When we are baptized as members of the Church of Jesus Christ of Latter-Day Saints, we are given the gift of the Holy Ghost and promised that as we fill our lives with the things of God we can always feel the Holy Ghost. Some people feel the Holy Ghost as a warm, burning feeling in their heart. Some people cry. Some people get goose bumps on their arms. A friend of my mom’s giggles when she feels the Holy Ghost. It’s different for each of us.
For me, I feel the Holy Ghost as a feeling of peace when I am afraid. I feel Him as specific thoughts and ideas when I am searching for answers. Sometimes it’s a name of someone I should serve, sometimes it’s the impression to avoid a situation where I may be in danger.
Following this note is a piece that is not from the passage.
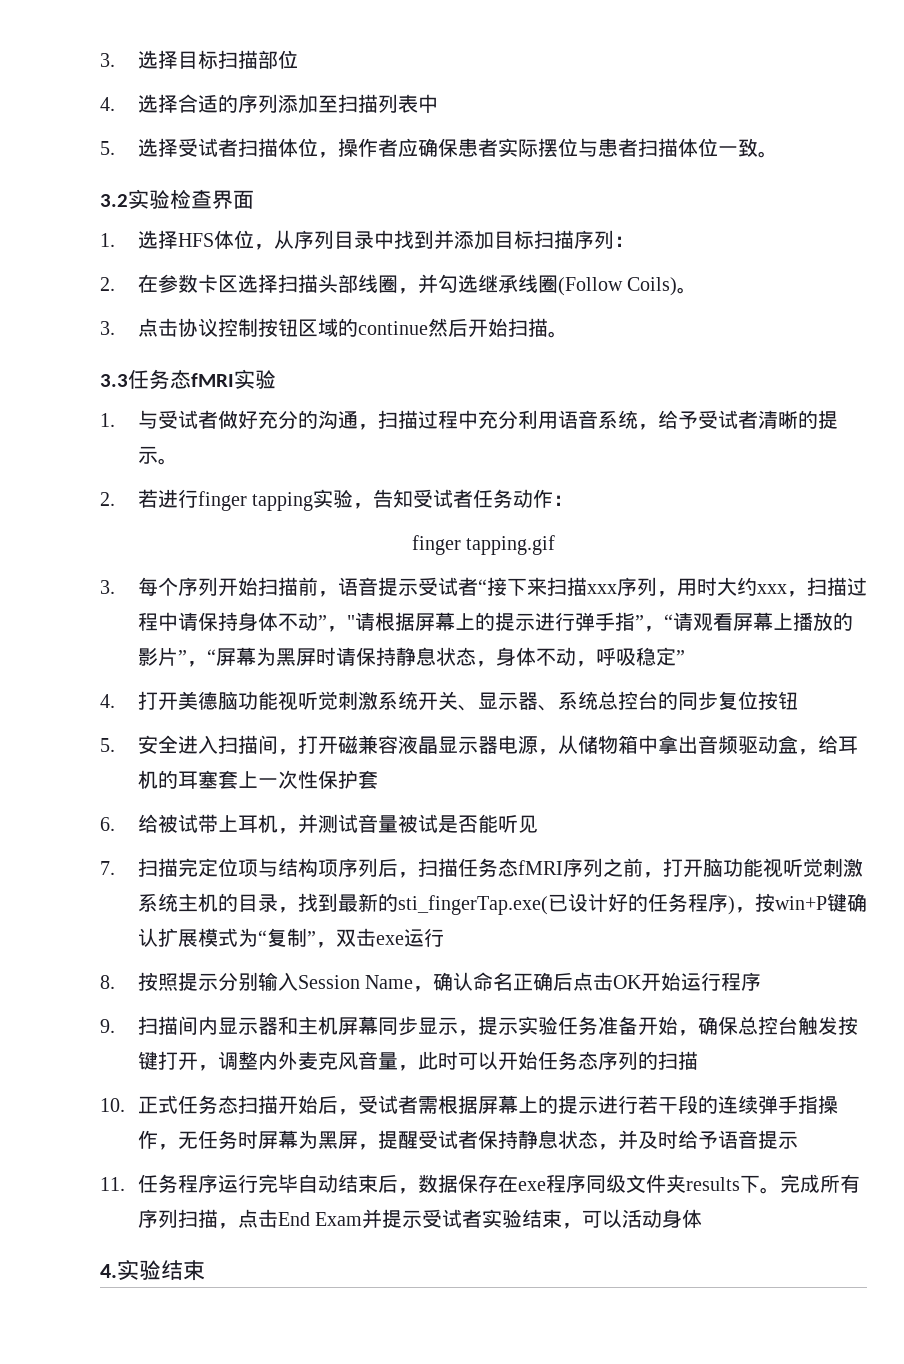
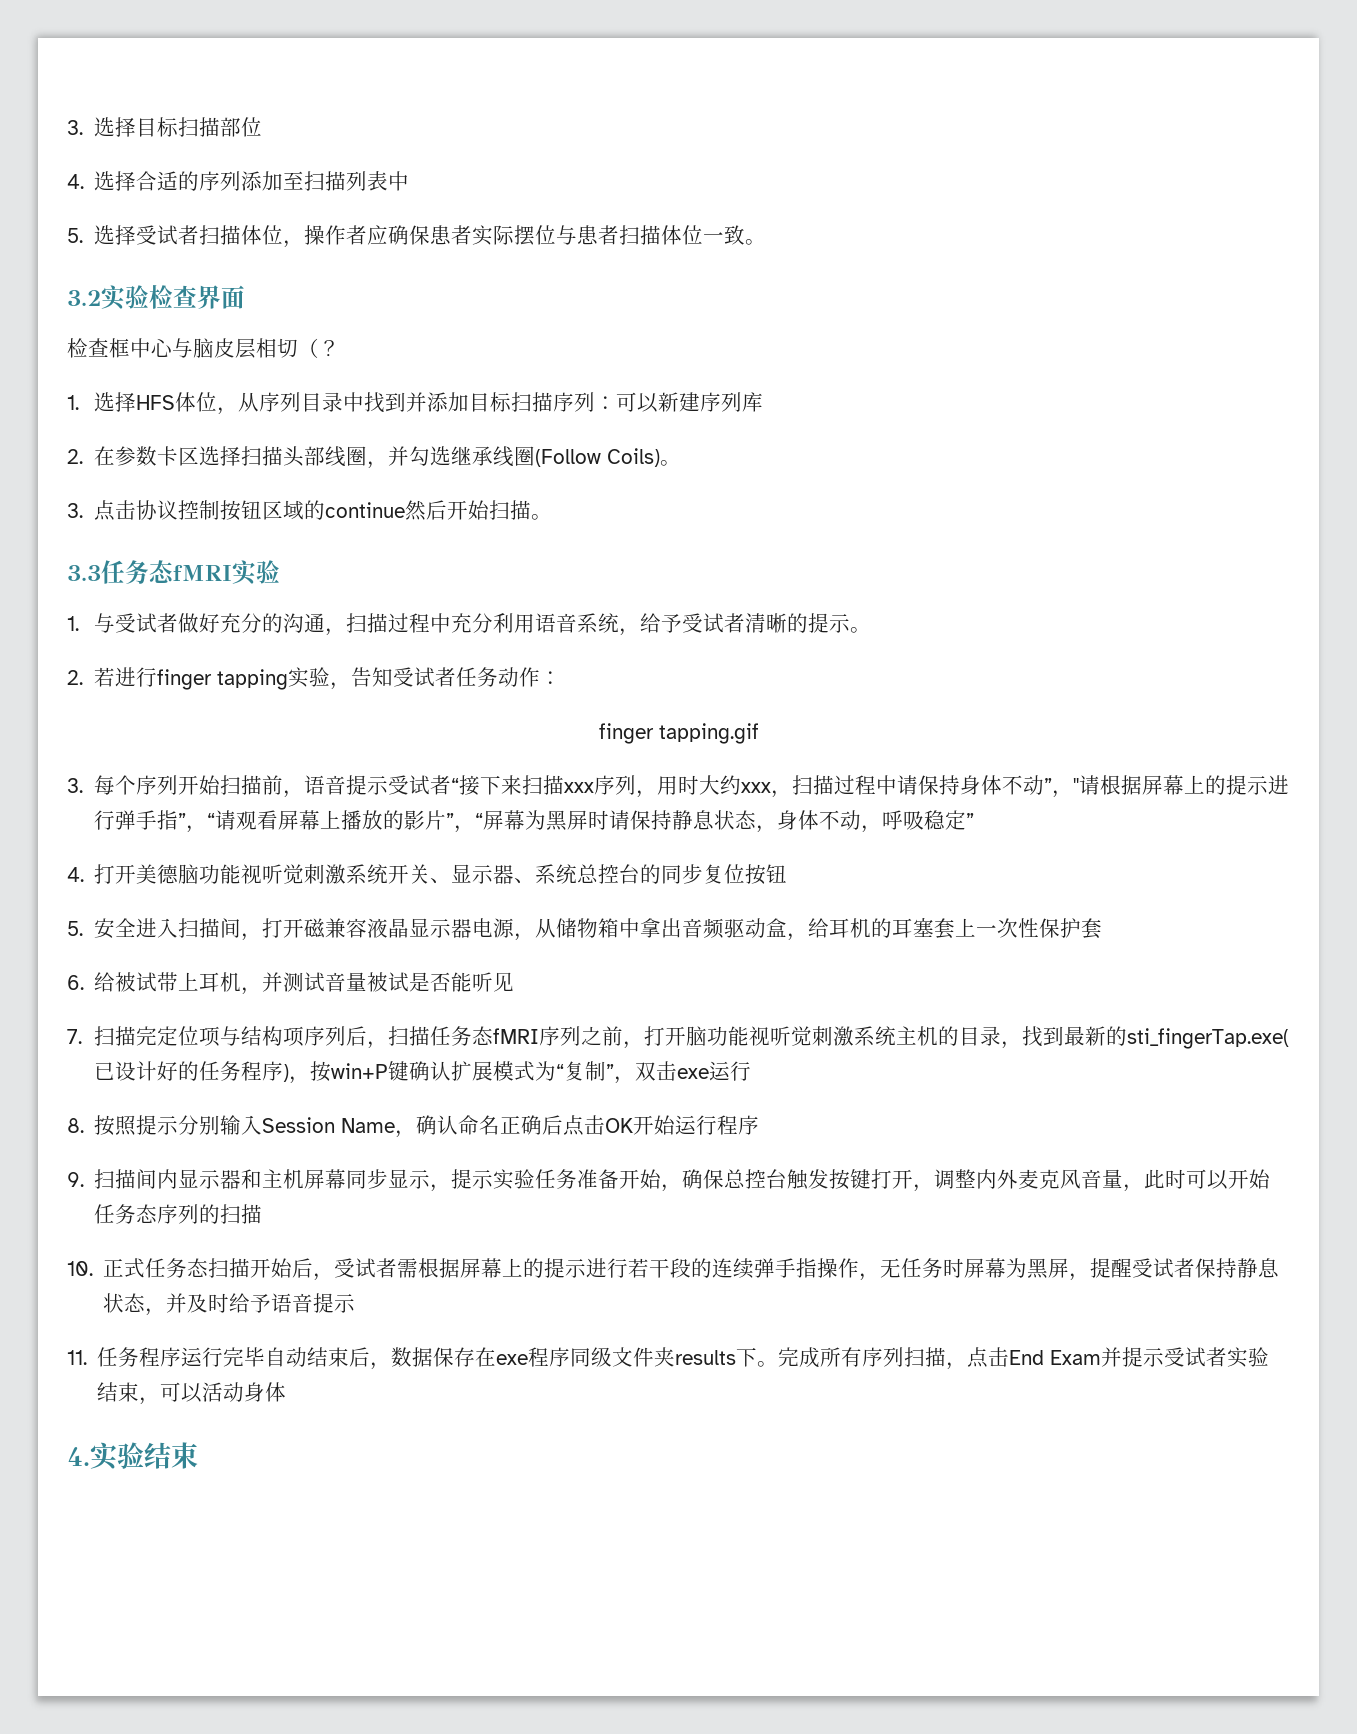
+ 检查框中心与脑皮层相切（？
- 1.选择HFS体位，从序列目录中找到并添加目标扫描序列：
+ 1.选择HFS体位，从序列目录中找到并添加目标扫描序列：可以新建序列库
During the summer that Jordan and I met, I worked two different jobs: one was the internship where we met and the other was a job working with machines. It’s not super fancy, but it ended up helping me get me through college.
One day, I was alone at work. The music on my computer was playing on shuffle, and I realized that it had repeated a song from an opera depicting Jesus’s Christ’s atonement. As it played the song, I thought about the line when Christ said, “Not my will but thine be done”, and I thought about goals that I had made recently to not run away from hard things, to ask for “mountains to climb”.
"Will you say that?" ran through my mind. It was a prompting from the Holy Ghost, in regards to the phrase, “Not my will, but thine be done.” I prayed to know God’s will, and realized that He wanted me to marry, soon. And He wanted me to marry Jordan. Throughout the summer, I had received prompting after prompting to be with Jordan, to love him, to never give up, and to forgive him for hurting me, even though he had no idea that he had.
The cool thing is that I didn’t have to choose this path if I didn’t want to. God has given us all the ability to make our own decisions in life, and it’s beautiful! He wants us to come back to Him, but He will never force us. So in essence, Heavenly Father had shown me a path that He wanted me to take, and was asking if I would take it or not. He could see everything that would come from that choice, while I could only see the fact that Jordan wasn’t interested in dating me. Terrifying? Most definitely. Exciting? Duh.
I said yes.
That August and September, I was confused and scared and nervous. I didn’t know how to let Jordan know I wanted to date him without freaking him out. I went for a walk by the Logan LDS Temple, because I always felt calmer there. As I walked around the grounds, I worried and I prayed. Then, I felt the words, "Do you really think I cannot do this? Do you really think I can’t make this work?" And I could have sworn I heard thunder, even though there wasn’t a storm.
I realized that I had chosen to fear instead of choosing to believe. Fear is not from God. Instead of remembering the miracles I had already seen in my life, I saw only the things I thought were hard and impossible. All those miracles were not my doing, they were God’s. So why not now, too? I just needed to believe and then do my best. God wouldn't give me a commandment without helping me accomplish it.